Sen. Bill Cook (R–Beaufort) also offered opening remarks, encouraging North Carolina’s ability to eventually outpace Virginia in the oyster industry. He said he is often called the “oyster man” in the state legislature for his continued support of oysters

Tom Looney, who is a board member for the federation and EDPNC, as well as other groups, kept the summit running by introducing speakers and summarizing main points from various panels. Looney spoke on his own experiences early on in the summit, noting that North Carolina can become the “Napa Valley” of oysters (a term coined by author Rowan Jacobsen, who attended the summit) and the “Silicon Valley” of aquaculture (a term coined by Looney).

Key conclusions from the summit:

  • North Carolina has a team of passionate and dedicated people working to advance this initiative including the State of North Carolina, universities, environmental organizations, and private sector businesses;
  • Securing end to end comprehensive support will be important to advance these efforts;
  • Regional economic development strategies are critical;
  • Oyster aquaculture is a proven economic driver in need of support;
  • North Carolina has all the assets in place to lead in this arena.

Using momentum from the summit as well as supporting the ongoing work, North Carolina should take these next steps to move forward:

  • Develop and implement a shellfish mariculture strategic plan;
  • Use existing coastal assets to build proactive regional plans for increasing economic development opportunities based on habitat restoration and aquaculture industries.
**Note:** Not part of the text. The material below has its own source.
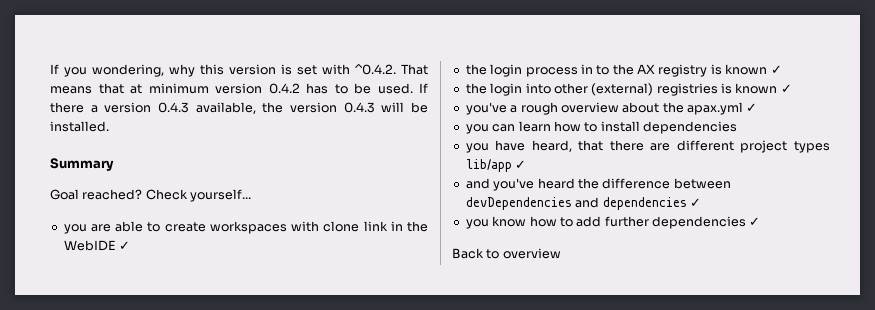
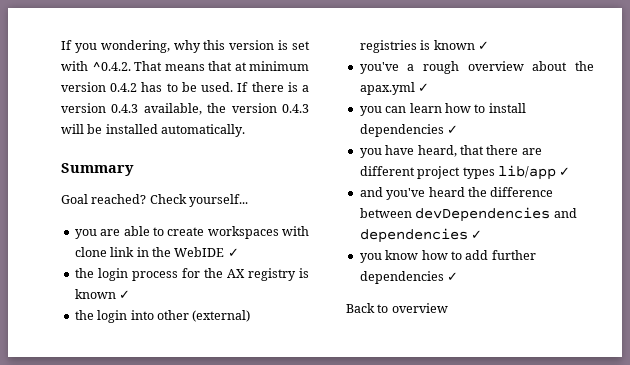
(84, 107) none -> [287,82,298,92] is
[50,121,109,132] installed. -> [105,124,246,137] installed automatically.
[580,64,610,75] in to -> [181,268,200,278] for
(737, 127) none -> [447,125,459,134] ✓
These regional and coastwide plans need to start at the city or county level and include an implementation strategy;
  • Leverage state, regional and local resources such as Department of Commerce, Travel and Tourism, B-Link and others to market and promote these opportunities and products that come from these growing industries (such as aquaculture oysters);
  • Build coastal resource projects as part of our coastal infrastructure — oysters, living shorelines and stormwater mitigation are all part of the infrastructure in coastal communities that are needed to keep a healthy and productive coast.
  • Become more competitive on the federal level in bringing more federal conservation dollars to North Carolina in proportion with our resources and in-state investments;
  • Develop and provide workforce training opportunities in the trades needed to promote and grow coastal environmental trades, including an education pipeline that grows and retains expertise in the state.
  • Engage with other leaders, stakeholders and communities to raise awareness about these opportunities.

Presentations and Panels:

Day 1:

Setting the Stage for Economic Opportunities Along Our Coast: Importance of Regional Economic Development Strategies

Chris Chung, Chief Executive Officer, Economic Development Partnership of North Carolina

Chung spoke about how important it is for regions to development economic strategies that work with the assets that they have. He said believes the state’s coastal counties are on the right track with pursuing coastal restoration and aquaculture, as North Carolina does have the assets and resources it needs to build its oyster industry. Attracting large business is not always the right path forward for every county, and these coastal counties need to look at what infrastructure they need to create a viable economic strategy for the assets they have. EDPNC’s main goal is to sell North Carolina, and Chung said it is willing to help grow the oyster industry.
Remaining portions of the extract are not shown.